Nel suo intervento dedicato allo “sviluppo sost-edibile”, Defez ha ricordato che nel 2007 il Regolamento 1126 ha introdotto un tetto delle fumosinine nei prodotti alimentari, differenziando il valore nell’alimentazione destinata agli adulti da quella dei bambini. Secondo un’analisi effettuata dal ricercatore Cnr, “su 77 polente in commercio, la composizione di quelle da agricoltura biologica avrebbe un valore di fumosinine due volte superiore alla media”. Defez ha poi ricordato studi pubblicati che indicano Pordenone, dove la polenta rientra nelle abitudini alimentari locali, come la terza città in Europa per alta correlazione di tumori all’esofago, ma gli autori degli studi indicano anche come fattori di rischio le grappe, il caffe’, e la polenta quando è bollente.

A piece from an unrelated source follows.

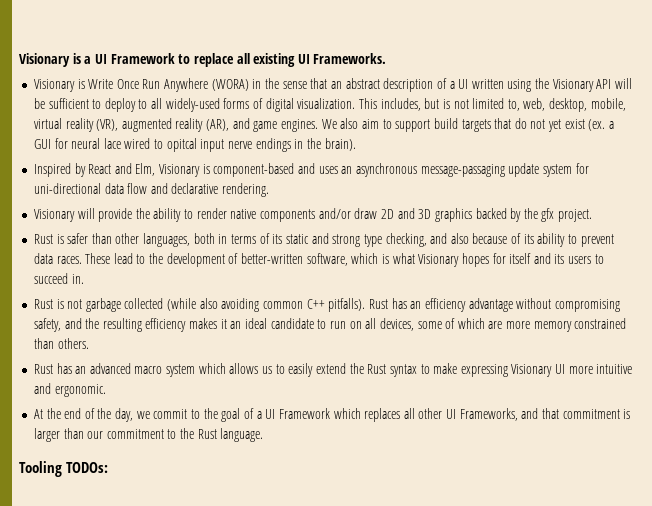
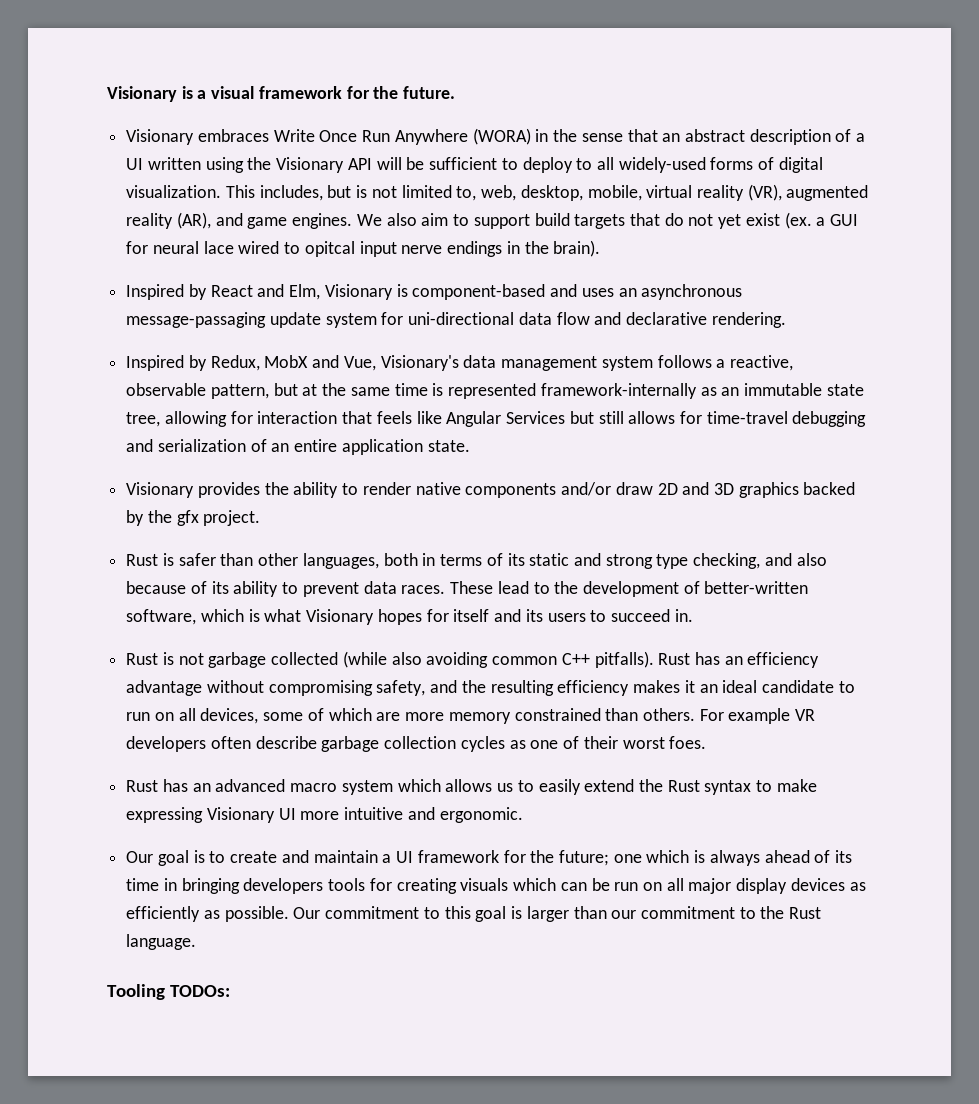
[94,53,387,67] [33,79,85,92] UI Framework to replace all existing UI Frameworks. // Visionary is -> [211,86,456,99] [126,129,269,145] visual framework for the future. // Visionary embraces
[33,208,133,222] // Visionary will provide -> [126,355,793,371] [126,383,864,399] [126,411,867,427] [126,439,470,455] [126,482,260,498] // Inspired by Redux, MobX and Vue, Visionary's data management system follows a reactive, observable pattern, but at the same time is represented framework-internally as an immutable state tree, allowing for interaction that feels like Angular Services but still allows for time-travel debugging and serialization of an entire application state. // Visionary provides
(89, 343) none -> [699,708,816,724] [126,736,707,752] For example VR developers often describe garbage collection cycles as one of their worst foes.
[33,408,620,422] At the end of the day, we commit to the goal of a UI Framework which replaces all other UI Frameworks, and that commitment -> [126,850,853,866] [126,878,866,894] [126,906,507,922] Our goal is to create and maintain a UI framework for the future; one which is always ahead of its time in bringing developers tools for creating visuals which can be run on all major display devices as efficiently as possible. Our commitment to this goal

L’allarme lanciato dal ricercatore napoletano è letto con scetticismo da molti suoi colleghi. Secondo Fulvio Mattivi, coordinatore del dipartimento qualità alimentare e della nutrizione della Fondazione Mach di San Michele all’Adige, “la polemica sulla polenta non esiste, è un fatto ricorrente perché la pericolosità delle fumosinine è nota da decenni. Si tratta di metaboliti prodotti da muffe che attaccano il mais”. Secondo Mattivi, il rischio, se tale si può considerare, “potrebbe insorgere solo in presenza di assunzione di 2.000 nanogrammi per chilo al giorno”, cosa che comporterebbe un consumo di polenta di almeno un paio di chili di polenta al giorno. Una situazione, al giorno d’oggi, praticamente impossibile da verificarsi, ma che una volta non era tanto infrequente.

Le muffe sono naturali e insorgono nel caso di cattivo immagazzinamento delle pannocchie senza rispettare adeguate norme igieniche.